→ **ASSIGNMENT**
Lines in the listing below that include the word "variable" need to be copied.

→ **INFORMATION PROVIDED**
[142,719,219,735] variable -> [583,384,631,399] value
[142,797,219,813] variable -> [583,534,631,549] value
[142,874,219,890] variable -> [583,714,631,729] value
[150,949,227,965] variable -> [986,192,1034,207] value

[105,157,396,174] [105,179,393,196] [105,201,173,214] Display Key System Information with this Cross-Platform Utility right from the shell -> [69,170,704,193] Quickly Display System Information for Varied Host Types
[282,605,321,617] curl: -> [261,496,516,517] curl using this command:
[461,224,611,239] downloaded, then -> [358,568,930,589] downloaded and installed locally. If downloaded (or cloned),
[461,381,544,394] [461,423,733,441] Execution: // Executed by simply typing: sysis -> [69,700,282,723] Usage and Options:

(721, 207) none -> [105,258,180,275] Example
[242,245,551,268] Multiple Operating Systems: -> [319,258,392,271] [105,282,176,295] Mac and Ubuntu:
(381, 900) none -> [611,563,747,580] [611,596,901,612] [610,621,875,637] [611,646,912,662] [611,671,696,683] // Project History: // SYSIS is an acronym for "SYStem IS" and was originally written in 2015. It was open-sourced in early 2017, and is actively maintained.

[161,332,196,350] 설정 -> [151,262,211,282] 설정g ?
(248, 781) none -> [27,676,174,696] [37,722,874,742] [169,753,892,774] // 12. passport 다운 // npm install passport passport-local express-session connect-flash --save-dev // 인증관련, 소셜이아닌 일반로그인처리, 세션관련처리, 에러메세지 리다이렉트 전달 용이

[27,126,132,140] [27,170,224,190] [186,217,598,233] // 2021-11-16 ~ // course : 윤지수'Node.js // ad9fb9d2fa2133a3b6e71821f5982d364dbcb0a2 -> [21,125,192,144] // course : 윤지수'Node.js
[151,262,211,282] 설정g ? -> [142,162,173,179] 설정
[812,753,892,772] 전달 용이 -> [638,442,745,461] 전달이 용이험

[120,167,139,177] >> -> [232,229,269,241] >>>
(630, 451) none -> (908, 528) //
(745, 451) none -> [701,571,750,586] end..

→ **TASK OUTPUT**
[142,719,219,735] variable -> [583,384,631,399] value
[142,797,219,813] variable -> [583,534,631,549] value
[142,874,219,890] variable -> [583,714,631,729] value
[150,949,227,965] variable -> [986,192,1034,207] value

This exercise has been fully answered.